LOS ANGELES, États-Unis - Pour la troisième saison consécutive, la NFL est prise au piège à l'aube de la saison 2018 qui débute jeudi : elle n'a toujours pas trouvé de solution pour gérer le mouvement de boycott de l'hymne américain lancé en 2016 par Colin Kaepernick.

Les dirigeants de la puissante et richissime NFL croyaient avoir tout fait pour éviter une réédition de la crise catastrophique de l'automne 2017, attisée par les tweets et déclarations incendiaires de Donald Trump.

Mais à quelques heures du premier match de la saison entre les Eagles de Philadelphie, vainqueur du dernier Super Bowl, et les Falcons d'Atlanta, ils se retrouvent à la merci à la fois de leurs joueurs, d'une nouvelle offensive du président américain très remonté sur le sujet et, désormais, du géant Nike qui a décidé de faire de Kaepernick l'un des visages très visibles et controversés de sa dernière campagne de publicité.

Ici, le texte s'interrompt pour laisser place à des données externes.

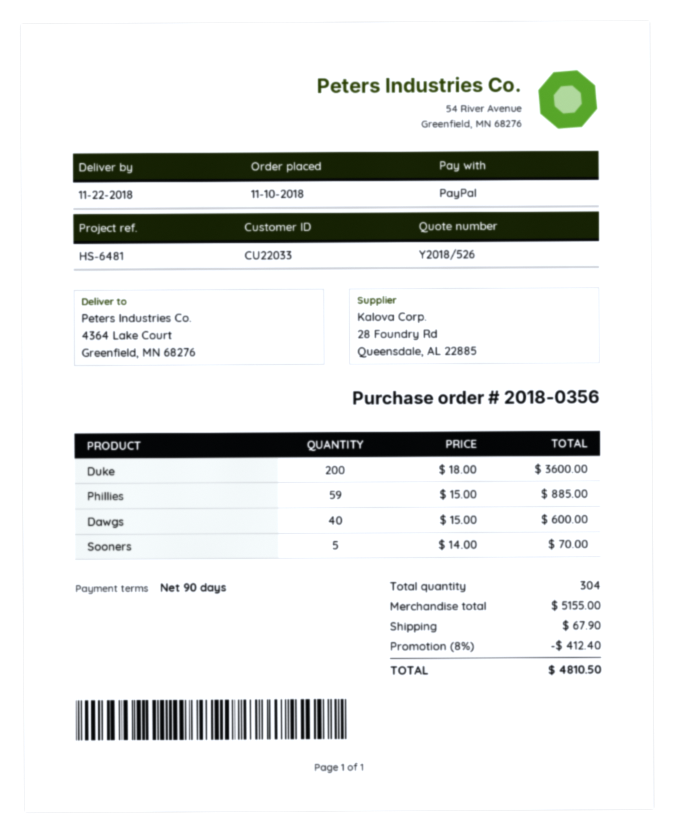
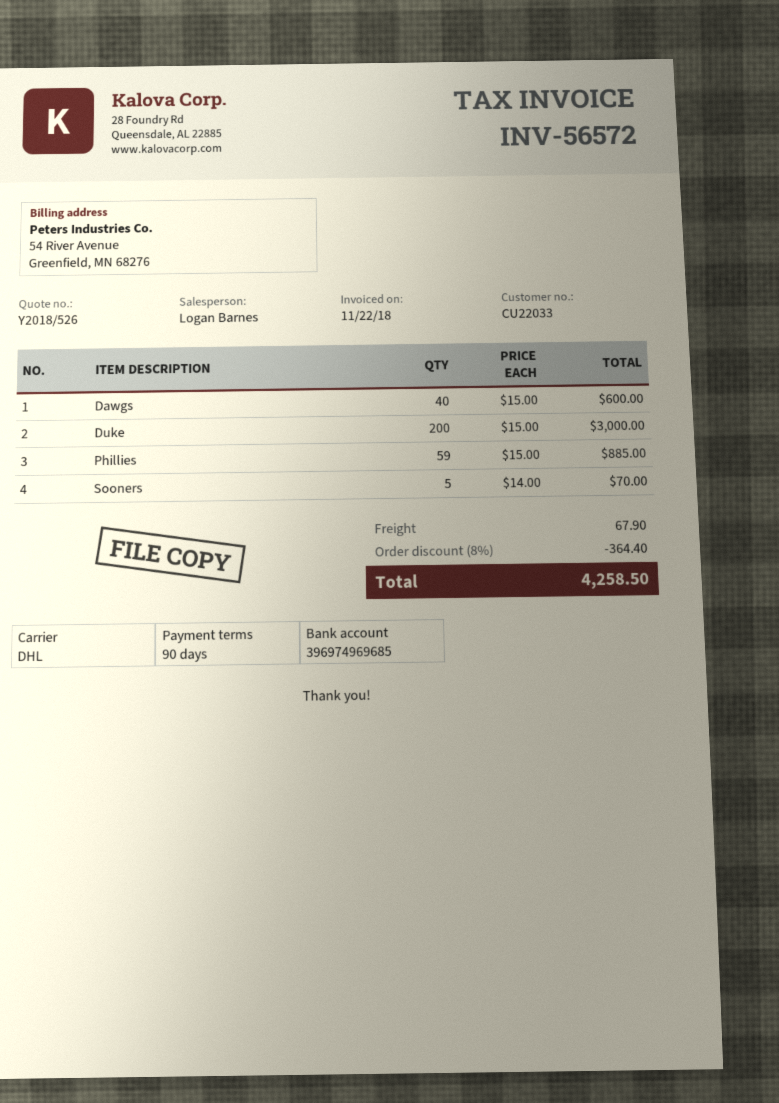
Duke: 200 x 18.00 = 3600.00 -> 200 x 15.00 = 3000.00
discount: 8% = 412.40 -> 8% = 364.40
total: 4810.50 -> 4258.50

En mai dernier, la NFL et les 32 propriétaires d'équipes étaient pourtant parvenus après deux jours d'âpres discussions à un accord pour définir une règlementation spécifique.

Dans l'espoir de satisfaire et les joueurs et leurs virulents critiques – Donald Trump et certains propriétaires très conservateurs en tête –, la NFL avait autorisé les gestes de boycott lorsque retentit avant chaque match le Star-Spangled Banner, comme le genou posé à terre popularisé par Kaepernick... à condition que les protestataires restent dans les vestiaires.

Statu quo depuis juillet

Elle avait aussi laissé le champ libre aux équipes pour qu'elles sanctionnent avec des amendes les contrevenants, tout en rappelant qu'elle attendait de ses joueurs qu'ils respectent l'hymne.

Mais deux mois plus tard, après les protestations de l'association des joueurs de NFL qui regrettait de ne pas avoir été consultée, cette règlementation était gelée.

« Pour permettre la poursuite d'un dialogue constructif, nous avons décidé avec la NFL d'un statu quo », a annoncé l'association des joueurs (NFLPA) le 19 juillet.

Depuis, ni les représentants des joueurs ni la NFL n'ont souhaité s'exprimer, et ce n'est pas l'irruption de Nike dans ce dossier explosif qui va rapprocher les deux parties, même si Donald Trump s'est pour l'instant abstenu de fustiger la célèbre marque à la virgule.

Les joueurs, eux, ne désarment pas : ce n'est pas (encore?) le mouvement de masse de 2017, mais Kenny Stills et Albert Wilson (Dolphins de Miami) et Marshawn Lynch (Raiders d'Oakland) ont ainsi refusé de rester debout ou ont levé un poing lors de l'hymne avant les matchs de préparation de leur équipe respective.

Alors qu'ils veulent attirer l'attention sur les violences policières commises contre les Noirs, les protestataires sont présentés par leurs détracteurs comme de mauvais Américains, des « fils de pute » même pour Donald Trump, qui méprisent ainsi le drapeau et les militaires tués ou blessés au combat.

Effritement des audiences

L'enjeu est de taille pour la NFL et son président Roger Goodell, très critiqué alors que son homologue de la NBA Adam Silver a réussi à désamorcer toute crise similaire avec un dialogue constructif avec les joueurs.

Plus encore que des procédures en justice lancées par Kaepernick et son ancien coéquipier Eric Reid qui l'accusent de s'être entendu avec les 32 équipes pour qu'ils ne jouent plus, la NFL s'inquiète des conséquences financières.

Alors que l'affaire Kaepernick divise profondément les État-Unis comme le montre un récent sondage pour NBC News et le Wall Street Journal –43% des personnes interrogés trouvent « appropriés » les gestes de protestation, contre 54% « inappropriés », un chiffre qui bondit à 88% chez les électeurs républicains –, les audiences TV s'effritent avec une baisse de 7% sur un an pour les matchs de la dernière saison.

Au point que les deux géants de l'audiovisuel ESPN et CBS ont décidé de ne plus diffuser le protocole d'avant-match pour éviter de montrer d'éventuelles protestations.

Sauf bien sûr en février prochain pour le Super Bowl, la finale de la saison qui attire chaque année devant leurs petits écrans plus de 110 millions de téléspectateurs américains.